Go over the data and copy out each line with "Naruto" in it.

Extracted information
[Start of Attachment]

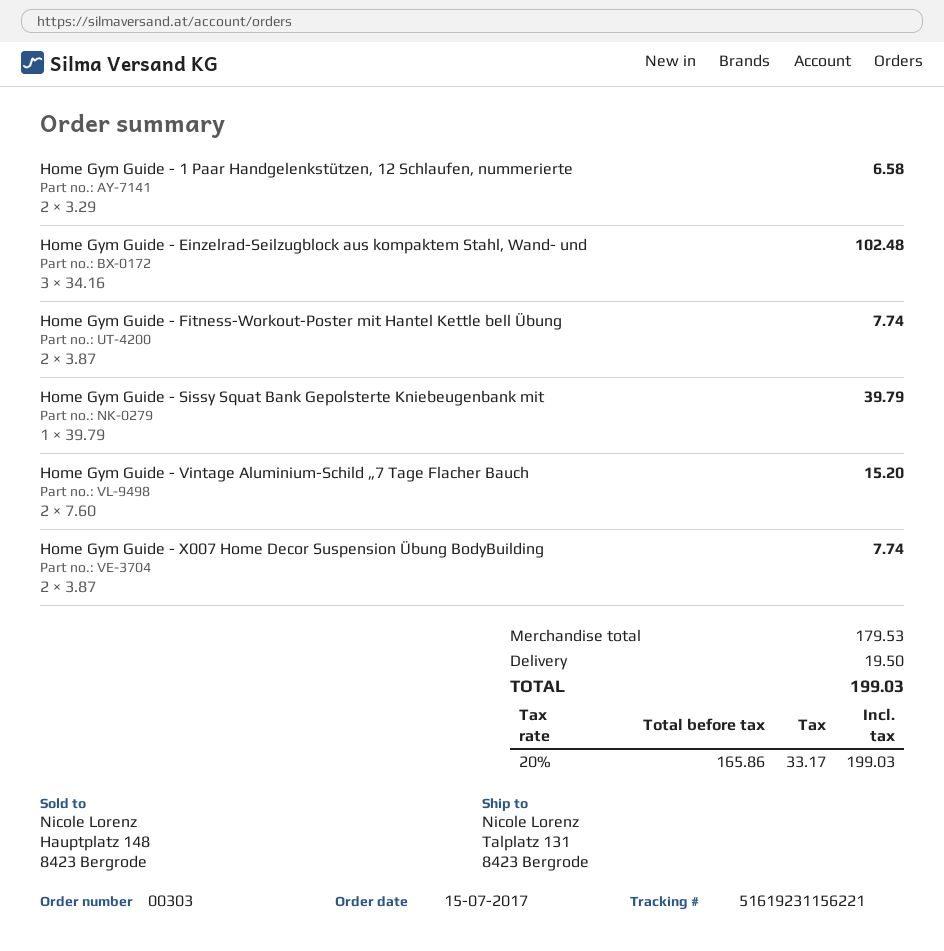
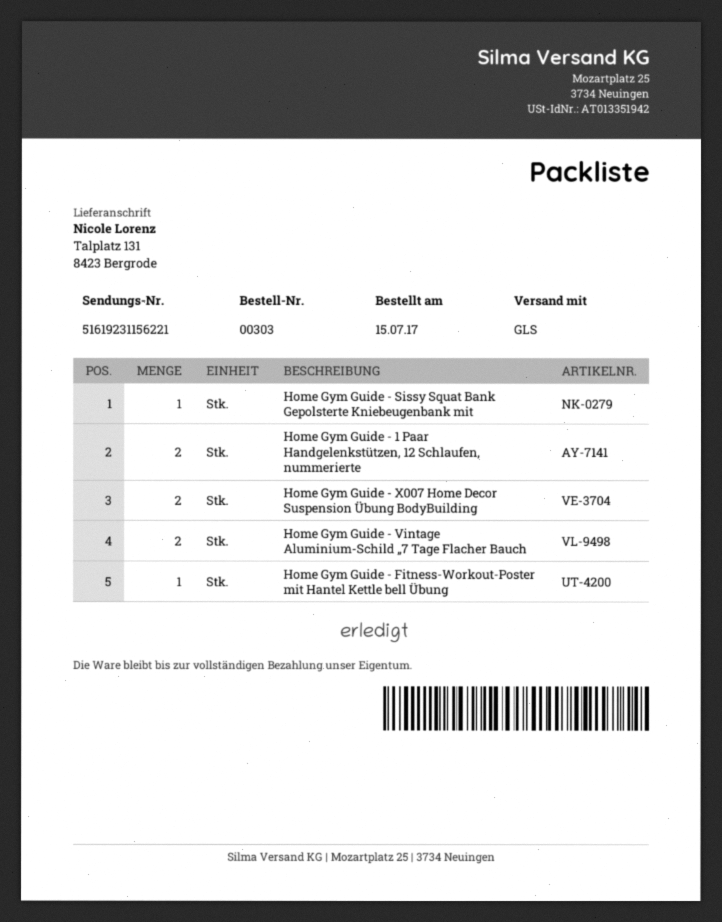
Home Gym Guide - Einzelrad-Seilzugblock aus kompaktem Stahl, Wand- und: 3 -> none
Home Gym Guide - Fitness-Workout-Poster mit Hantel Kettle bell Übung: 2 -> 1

[End of Attachment]
[Start of Attachment]

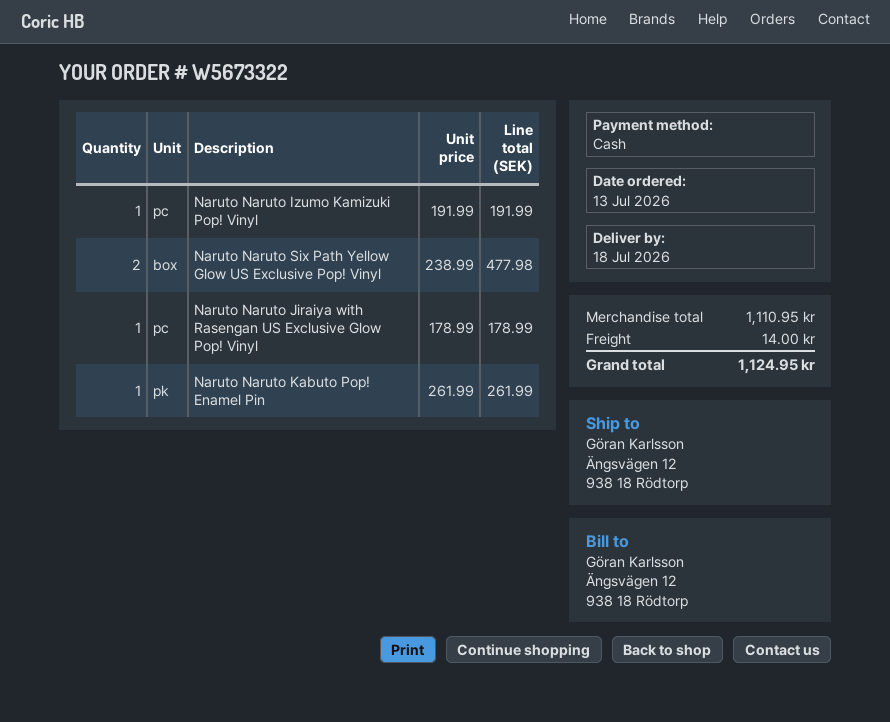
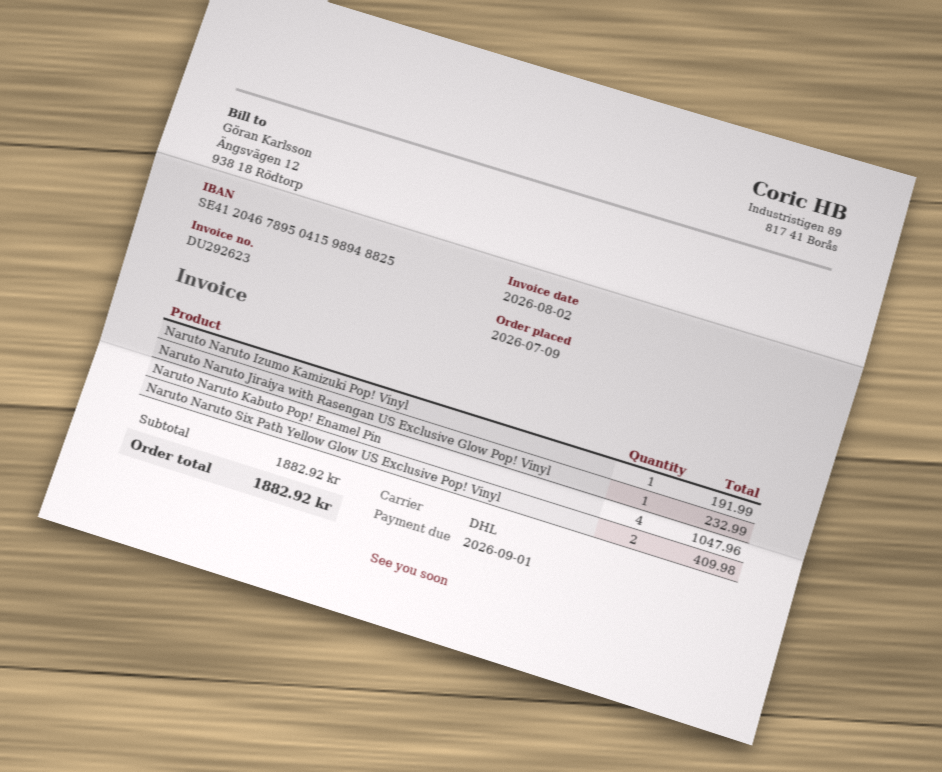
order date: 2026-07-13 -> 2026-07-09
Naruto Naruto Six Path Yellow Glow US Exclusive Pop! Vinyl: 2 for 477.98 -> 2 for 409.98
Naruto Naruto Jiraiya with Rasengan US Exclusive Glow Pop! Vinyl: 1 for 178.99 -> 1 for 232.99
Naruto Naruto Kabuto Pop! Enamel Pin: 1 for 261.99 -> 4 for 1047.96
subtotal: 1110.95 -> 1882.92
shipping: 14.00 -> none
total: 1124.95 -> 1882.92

[End of Attachment]

Your solution
Naruto Naruto Six Path Yellow Glow US Exclusive Pop! Vinyl: 2 for 477.98 -> 2 for 409.98
Naruto Naruto Jiraiya with Rasengan US Exclusive Glow Pop! Vinyl: 1 for 178.99 -> 1 for 232.99
Naruto Naruto Kabuto Pop! Enamel Pin: 1 for 261.99 -> 4 for 1047.96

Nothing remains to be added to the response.